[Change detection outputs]
┄┄┄┄┄┄┄┄┄┄

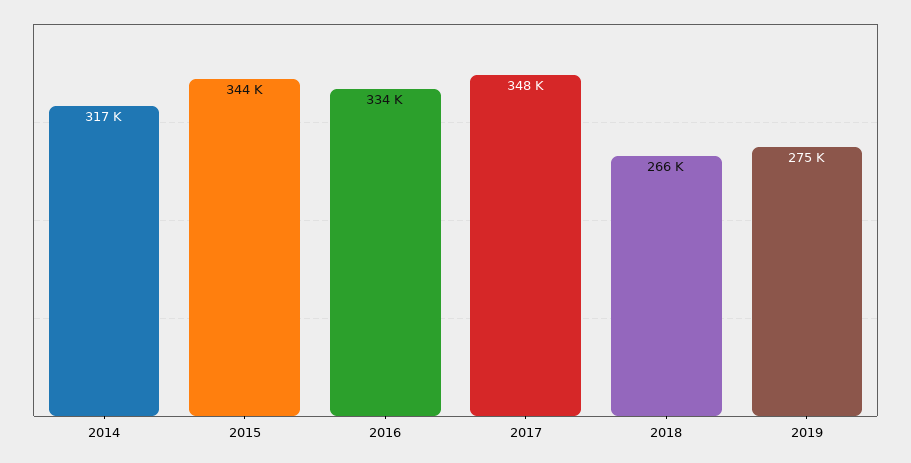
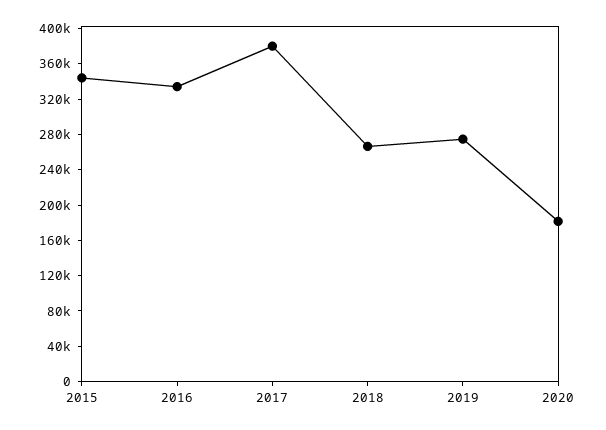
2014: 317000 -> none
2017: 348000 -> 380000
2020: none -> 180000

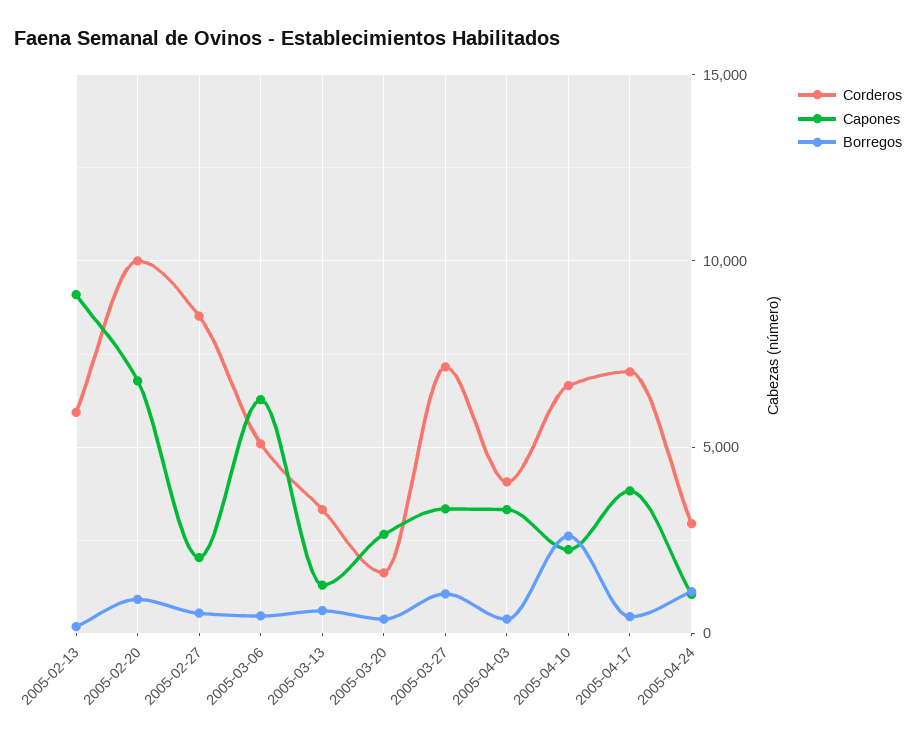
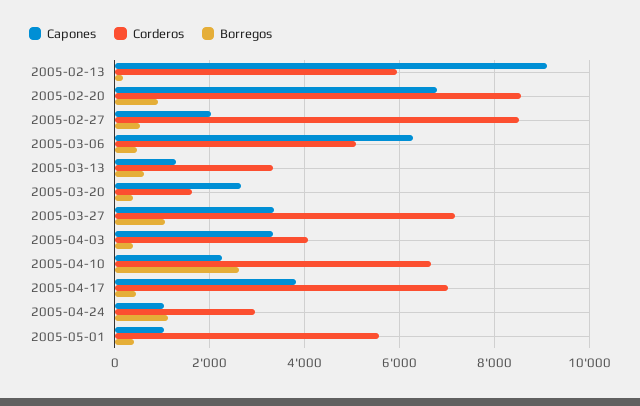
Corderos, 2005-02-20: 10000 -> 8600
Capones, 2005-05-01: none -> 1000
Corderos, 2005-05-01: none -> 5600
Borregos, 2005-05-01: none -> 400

┄┄┄┄┄┄┄┄┄┄

EXERCISE DESCRIPTION: Without the pictures, reproduce every entry exactly as written.

FINAL ANSWER:
2014: 317000 -> none
2017: 348000 -> 380000
2020: none -> 180000

Corderos, 2005-02-20: 10000 -> 8600
Capones, 2005-05-01: none -> 1000
Corderos, 2005-05-01: none -> 5600
Borregos, 2005-05-01: none -> 400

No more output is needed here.